$\def\ket#1{\mid #1 \rangle}\def\bra#1{\langle #1 \mid}$
1. Reproducing Kernel Hilbert Space
In the linear regression, we can improve the predictive accuracy of the linear model by mapping original features into higher dimensions. For example, with $y = \beta_0 + x\beta_1$, we can reduce the mean square error further by adding higher terms such as $x^2 , x^3,\cos x , \sin x,…$. If we keep adding the term, we can shrink the error to almost zero for most of the regression problems. This is the most basic method to build a non-linear model.
We can connect the above situation with Taylor expansion.

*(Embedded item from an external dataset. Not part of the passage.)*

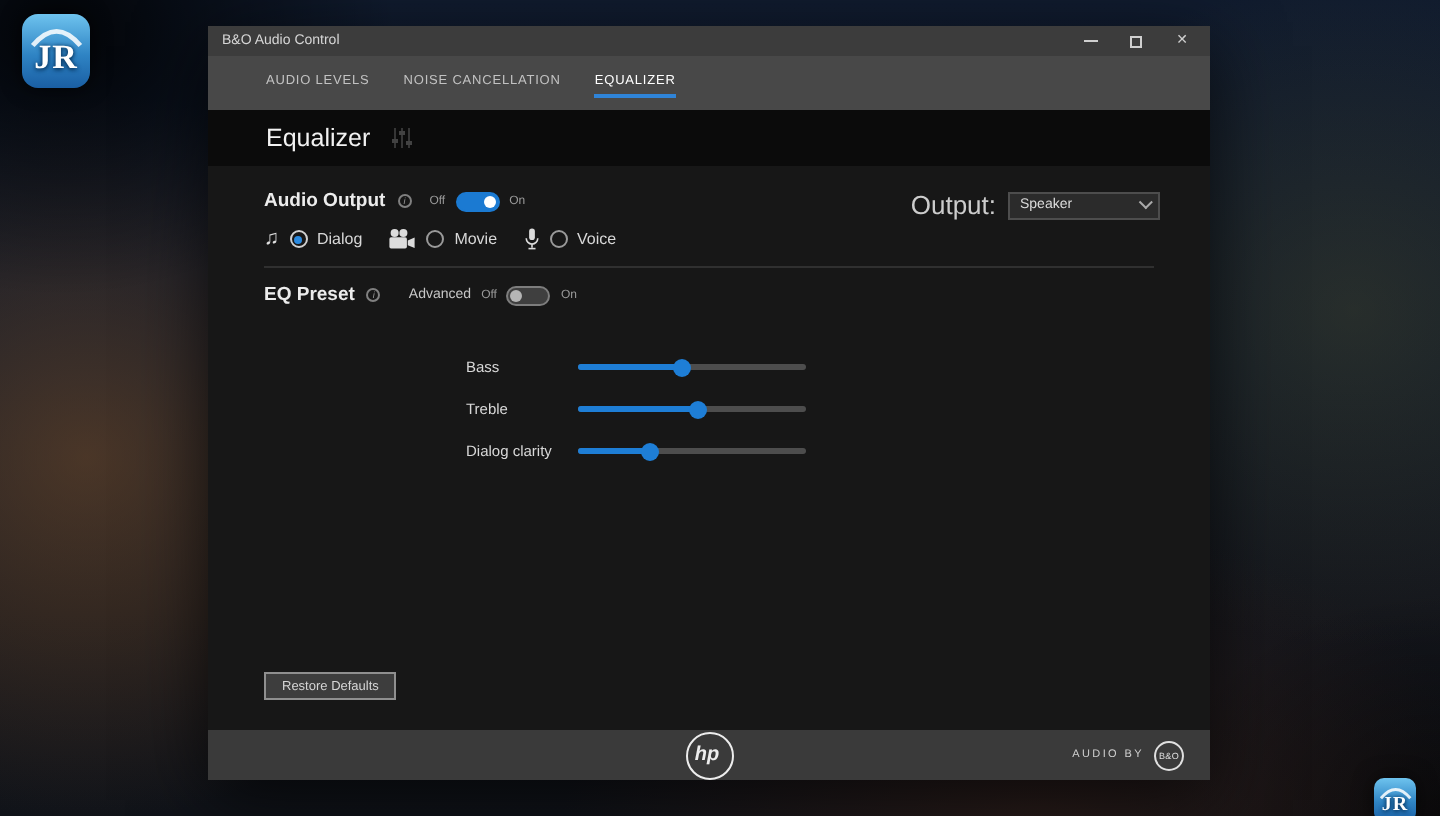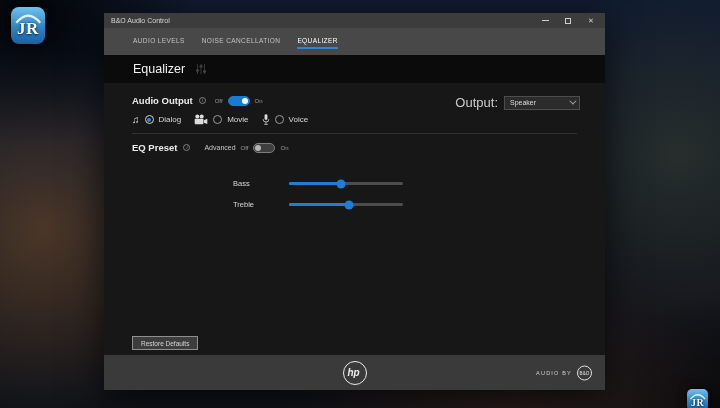"Dialog clarity" div.slider-row { html: none -> <div> <span>Dialog clarity</span> <span> <span></span> <span></span> </span> </div> }
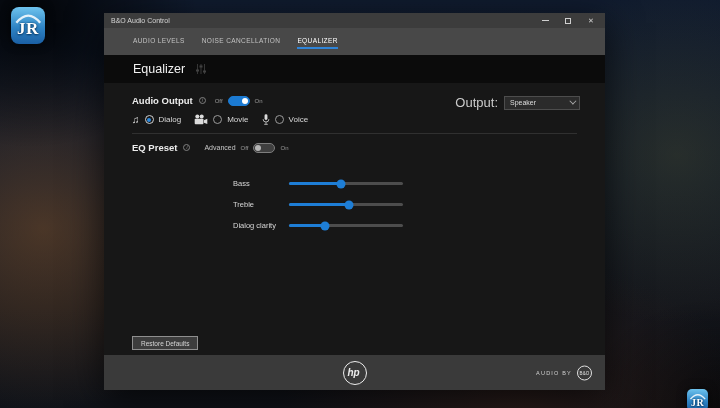"hp" .footer { height: 35px -> 25px }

A lot of functions in real world could be analyzed with Taylor expansion which means that we can analyze some function $f$ as $f(x) \approx \sum_{k=0}^{\infty} \frac{f^{(k)}(0)}{k!}x^{k}$. Because $\frac{f^{(k)}(0)}{k!}$ is constant, we can find the term using Least Square Estimator. If we find the constants which can makes $y=f(x)$, then we can reduce the cost function almost zero
We can develop the above concepts into Hilbert space and Basis. In the square integrable functional space denoted as $L^2$ functional space where inner product could be defined, any function $f \in L^2$ function could be represented with basis $B_i(x)$ such as $f(x) = \sum_{i=1}^{\infty} \alpha_i B_i(x)$. Therefore, by mapping the original feature $x$ into $B_i(x)$ and finding constant $\alpha_i$, we can find the perfect predictive function. Such concepts could be used in a lot of statistics algorithms including Linear Regression, Principal Component Analysis and Support Vector Machine.
The problem is, as expanding the data into higher space, the computational cost increases exponentially. For the linear regression $y = B_x\alpha$, the coefficient $\alpha_i$ could be estimated using LSE $(B_x^tB_x)^{-1}B_xy$. However, to get the estimation, we have to find the value of the matrix multiplication and inverse matrix which take a lot of cost.
We can shrink such costs by using the concept of Reproducing Kernel Hilbert Space. The more detailed explanation of RKHS is in the posting (https://hgmin1159.github.io/dimension/nonlineardr/).
The important concepts to using the RKHS are as follows.
For Reproducing Kernel Hilbert Space $H(\Omega)$ and its element $f$ and $g$, we construct the following relation.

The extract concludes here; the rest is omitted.